Today, I thought I’d take a break from things to do with Jack the Ripper and the Whitechapel murders, and take a look at other scary stories that appeared in the Victorian newspapers in the late 1880’s.
Ghost stories have always been popular with journalists since their readers are also often intrigued by them and enjoy reading them.
It would appear also that a ghostly disguise was also quite a popular one amongst criminals who wished to evade apprehension, and it could happen that the person who saw this particular type of ghost had the additional fright of being confronted by a spectre that was armed!
A GHOST WITH A REVOLVER
The Illustrated Police News carried the following creepy tale in its edition of Saturday, 10th October, 1885:-
“Christopher Burrows, sixteen, was remanded at Derby, on Monday, on a charge of presenting a loaded pistol at a man named Gray, in order to resist apprehension.
Gray found the prisoner in a secluded part of the town covered with a sheet and other strange habiliments, and when he attempted to apprehend him the prisoner drew out a loaded pistol.

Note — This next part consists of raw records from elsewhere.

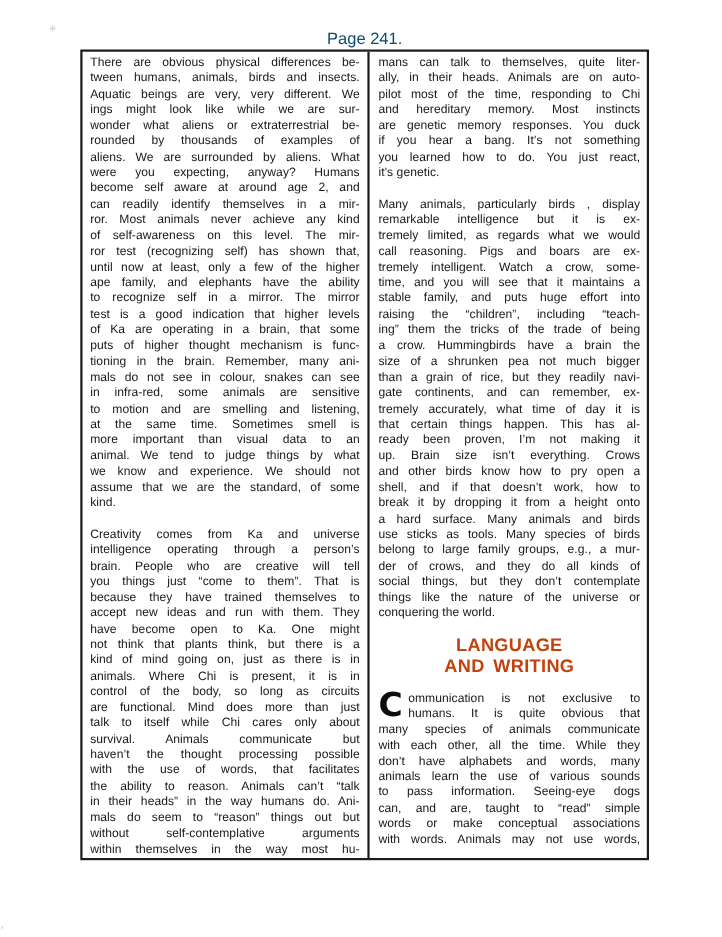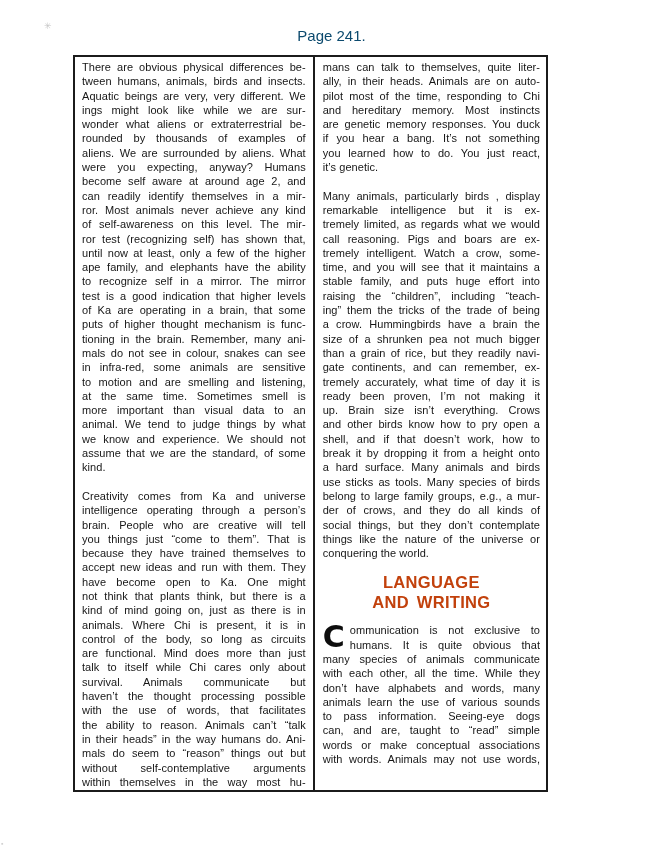--- a/index.html
+++ b/index.html
@@ -20,8 +20,8 @@
   }
   .text-box {
     position: absolute;
-    left: 73px; top: 55px;
-    width: 475px; height: 737px;
+    left: 73px; top: 45px;
+    width: 517px; height: 737px;
     border: 2px solid #1b1b1b;
     box-sizing: border-box;
     display: flex;

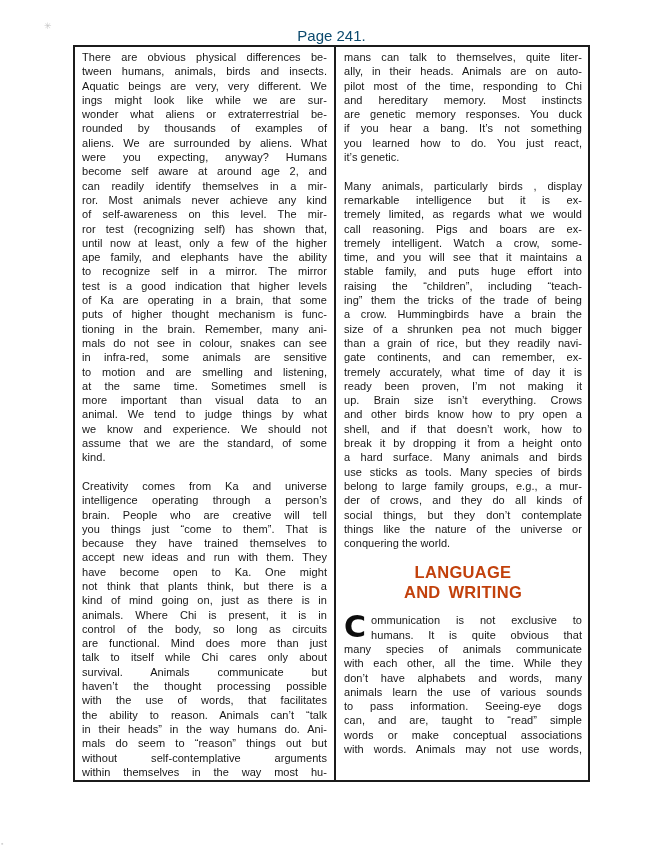--- a/index.html
+++ b/index.html
@@ -154,6 +154,7 @@
         <div class="line">than a grain of rice, but  they readily navi-</div>
         <div class="line">gate continents, and can remember, ex-</div>
         <div class="line">tremely accurately, what time of day it is</div>
+        <div class="line">that certain things happen.  This has al-</div>
         <div class="line">ready   been proven, I’m not making it</div>
         <div class="line">up.  Brain size isn’t everything.   Crows</div>
         <div class="line">and other birds know how to pry open a</div>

The police stated that great trouble had been caused by these so-called “apparitions”, and one woman had been seriously frightened and made ill. They had, in consequence, kept a watch.”
THE HAUNTED REGIMENT
A few years later, another case of an armed ghost was doing the rounds, and this time, so the story went, the victims were soldiers at the Glencorse Barracks, just outside the town of Penicuik, in Midlothian, Scotland.
The Stonehaven Journal reported the story in its edition of Thursday, 5th December, 1889, and you can imagine the consternation it caused amongst readers when they read that an entire regiment had been terrorised by this particular spectre that was making a distinct nuisance of itself to sentries on night duty.
At first, this seems like an intriguing, maybe even spooky, story – fearless soldiers being terrorised by a nocturnal visitor who, so the story goes, had hospitalised at least one of the soldiers.
But, in this case, the journalist who wrote the story dug a little deeper and, in so doing, discovered that the haunting was, in fact, the result of the local police officers wanting to teach a boastful comrade an ego-busting lesson!
The story read:-
REGIMENT FRIGHTENED BY A “GHOST”
“Early on Thursday morning an extraordinary story, says the Edinburgh Evening News, was circulated in Edinburgh.
According to the narrative, a private soldier on sentry duty at Glencorse Barracks on Thursday night was so frightened that he had been in a swoon for several hours.
It was asserted that the barracks at Glencorse had been the scene of several mysterious manifestations lately.
SENTRIES FRIGHTENED
Last week a sentry was frightened off his post, and the only explanation he would give was that he had seen a ghost. The matter was laughed at by his comrades, and he became for a day the butt of the regiment.
Next night, the sentry who was on the same post came into the guardroom hurriedly in the middle of the night reporting that a ghost had threatened him, and that he had been obliged to fly. His pale face and the perspiration on his brow showed that he had seen something which frightened him.
The regiment did not laugh at this man, but an uneasy feeling began to pervade the ranks.
THE MANNERS OF GHOSTS
The man who had the irksome duty of going on the haunted spot the following night was generously treated to a series of lectures by his comrades on the manners and dangerous characteristics of ghosts.
When he too was frightened off his post, the affair reached such a climax that the regiment was panic-stricken, and the affair reached the ears of the officers.
ORDERS GIVEN TO CHALLENGE THE GHOST
Orders, it is stated, were then issued that the sentries were quite at liberty to use the bayonet on anything human or supernatural that refused to answer when challenged. It is supposed that this warning would have the effect of frightening the ghost, if it were only a practical joker.
That night the sentry did not come into the guardroom where his comrades were expecting him every minute.
When the relief went the rounds, however, the sentry was discovered lying on the top of his rifle in a dead swoon. No injuries were found about him. He was conveyed to hospital, where, when he recovered consciousness, he stated that the ghost had presented a revolver at his head, and had so frightened him that he lost his wits.
IT WAS A POLICE JOKE!
On inquiries being made into the affair, the story takes a somewhat different complexion.
It would appear that the police on the outskirts of the town have occasionally to patrol very dark and dreary rounds where there are no lamps, and where spiritual manifestations might be expected by anyone who was superstitious.
A young constable had been put on this duty, and he was rather a boaster.
Some of his comrades, who are wags, leagued themselves with the County men to give him a fright, and the story was told him to pave the way to a bigger joke.
It was intended to let him see a ghost, and watch if his bravado were equal to the emergency.
The story, however, was too clever, and it quickly gained credence among those who were not in the secret.
It is expected, of course, that the policeman will not now meet the nocturnal visitor.”